Hij stak zijn hand in zijn jas en haalde een klein flesje tevoorschijn dat blauw gloeide. Hij had inderdaad een Turner-afstammeling gedood! Terwijl hij het flesje terug in zijn jas stopte, viel er iets uit en landde op de middenconsole van de auto. Ik pakte het op en bekeek het. Een prachtige kleine meid, een peuter met lange golvende zwarte haren, knuffelde een speelgoedwolf en lachte me toe. Ik hapte naar adem toen ik haar fluweelachtige blauwe ogen opmerkte.
"De Tovenares is geboren!" riep ik geschokt uit. Ik sloot mijn ogen en herinnerde me het schilderij van de Tovenares dat boven het bureau van de Oudste hing. "Ze lijkt sprekend op de Tovenares van lang geleden."
"Daarom moeten we opschieten naar het vliegveld. Ik had ook onderhandeld met een lid van de Turner-familie. Hij geeft me wat ik nodig heb en ik laat hem terugkeren naar het Verenigd Koninkrijk... of dat denkt hij, want ik zou nooit een wolf laten leven," zei de Markies met een dreigende toon. Hij manoeuvreerde door het verkeer, vastbesloten om de Tovenares te bereiken voordat het te laat was.
Het verkeer stond echter stil op de brug. De sirene van een ambulance was te horen in het midden van de brug.
"We moeten te voet verder," zei de Markies, parkeerde de auto aan de kant en stapte uit. Ik deed hetzelfde en we renden beide naar het vliegveld.

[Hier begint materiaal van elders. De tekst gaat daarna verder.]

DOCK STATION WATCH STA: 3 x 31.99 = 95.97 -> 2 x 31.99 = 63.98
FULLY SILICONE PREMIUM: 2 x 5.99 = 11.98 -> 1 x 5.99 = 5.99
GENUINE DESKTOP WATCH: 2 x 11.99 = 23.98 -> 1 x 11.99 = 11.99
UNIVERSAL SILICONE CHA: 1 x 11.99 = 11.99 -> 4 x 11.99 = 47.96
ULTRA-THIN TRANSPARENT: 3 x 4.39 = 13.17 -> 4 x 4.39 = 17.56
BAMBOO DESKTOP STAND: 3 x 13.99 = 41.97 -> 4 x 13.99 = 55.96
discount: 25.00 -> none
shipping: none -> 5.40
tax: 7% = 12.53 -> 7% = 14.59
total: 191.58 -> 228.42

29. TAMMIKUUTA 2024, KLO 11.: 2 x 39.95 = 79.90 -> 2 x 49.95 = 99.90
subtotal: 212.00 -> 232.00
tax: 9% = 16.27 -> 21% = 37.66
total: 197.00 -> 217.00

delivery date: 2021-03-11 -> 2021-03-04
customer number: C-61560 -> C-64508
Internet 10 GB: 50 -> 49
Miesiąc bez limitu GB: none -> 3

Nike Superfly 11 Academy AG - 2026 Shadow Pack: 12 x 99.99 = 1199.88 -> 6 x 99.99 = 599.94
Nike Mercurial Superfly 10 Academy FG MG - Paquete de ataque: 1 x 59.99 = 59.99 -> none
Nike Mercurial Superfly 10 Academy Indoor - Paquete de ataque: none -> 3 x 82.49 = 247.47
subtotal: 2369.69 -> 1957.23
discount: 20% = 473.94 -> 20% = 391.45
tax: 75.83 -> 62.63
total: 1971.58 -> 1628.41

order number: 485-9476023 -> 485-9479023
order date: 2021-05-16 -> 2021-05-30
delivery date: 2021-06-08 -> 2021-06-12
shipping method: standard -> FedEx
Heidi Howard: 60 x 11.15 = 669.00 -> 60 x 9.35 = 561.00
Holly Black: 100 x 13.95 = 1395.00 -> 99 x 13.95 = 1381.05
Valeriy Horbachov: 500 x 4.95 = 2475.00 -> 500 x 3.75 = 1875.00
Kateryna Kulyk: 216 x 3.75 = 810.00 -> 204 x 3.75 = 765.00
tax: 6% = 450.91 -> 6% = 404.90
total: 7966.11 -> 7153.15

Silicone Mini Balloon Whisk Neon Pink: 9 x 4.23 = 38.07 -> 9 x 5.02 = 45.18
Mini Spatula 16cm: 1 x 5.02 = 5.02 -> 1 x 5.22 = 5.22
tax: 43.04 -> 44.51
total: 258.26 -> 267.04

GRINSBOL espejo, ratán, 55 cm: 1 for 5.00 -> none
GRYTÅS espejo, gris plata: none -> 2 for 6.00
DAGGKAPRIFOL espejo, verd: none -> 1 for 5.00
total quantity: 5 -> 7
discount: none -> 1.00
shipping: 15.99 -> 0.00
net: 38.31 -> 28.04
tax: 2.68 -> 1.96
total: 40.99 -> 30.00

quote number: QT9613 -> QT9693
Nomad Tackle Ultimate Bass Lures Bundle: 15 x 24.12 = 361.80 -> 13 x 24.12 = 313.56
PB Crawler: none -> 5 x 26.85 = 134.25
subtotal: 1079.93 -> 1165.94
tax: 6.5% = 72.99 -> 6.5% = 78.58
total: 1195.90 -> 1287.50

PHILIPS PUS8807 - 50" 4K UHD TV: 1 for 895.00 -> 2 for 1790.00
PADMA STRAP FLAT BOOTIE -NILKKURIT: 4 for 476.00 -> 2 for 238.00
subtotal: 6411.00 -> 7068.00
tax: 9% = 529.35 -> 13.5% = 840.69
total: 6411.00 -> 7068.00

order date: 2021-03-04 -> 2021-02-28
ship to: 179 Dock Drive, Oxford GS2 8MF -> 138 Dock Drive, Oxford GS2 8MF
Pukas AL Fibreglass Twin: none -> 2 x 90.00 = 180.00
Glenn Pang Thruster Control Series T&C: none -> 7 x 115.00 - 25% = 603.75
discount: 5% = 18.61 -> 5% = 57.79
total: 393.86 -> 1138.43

Het geluid van geweervuur verbrak de stilte van de nacht toen we naderden. Ik stopte bij de beveiligingspoort en vond de bewakers levenloos op de grond liggen. Ik wierp een afkeurende blik naar de Markies en schudde mijn hoofd. Hij keek me woedend aan, onverschillig voor wat ik dacht.
Plotseling stopte het geweervuur. Toen we de luchtvaartoprit van het vliegveld betraden, zag ik een vrouwelijke figuur in een strak zwart pak. Ze liep haastig een hangar binnen.
"Volg mij," zei ik tegen de Markies. Ik rende naar de hangar waar ik de vrouw had zien binnengaan, maar ze was er niet meer.
Binnen stond een SUV met een dode vrouw terwijl een dode wolf verborgen lag tussen de opgestapelde dozen in een hoek. Ik boog voorover bij de dode wolf en rook aan zijn bloed. Hij was een Beta. Ik stond op en haalde diep adem. Er was een spoor van een geur van... vampier.
"Met wie had je ook alweer onderhandeld, Markies?" vroeg ik, terwijl ik snel de hangar uitliep.
"De Gamma," antwoordde hij woedend.
"Nou, ik denk dat hij en een andere vampier hun eigen plannen hadden," zei ik, terwijl ik een privévliegtuig zag opstijgen.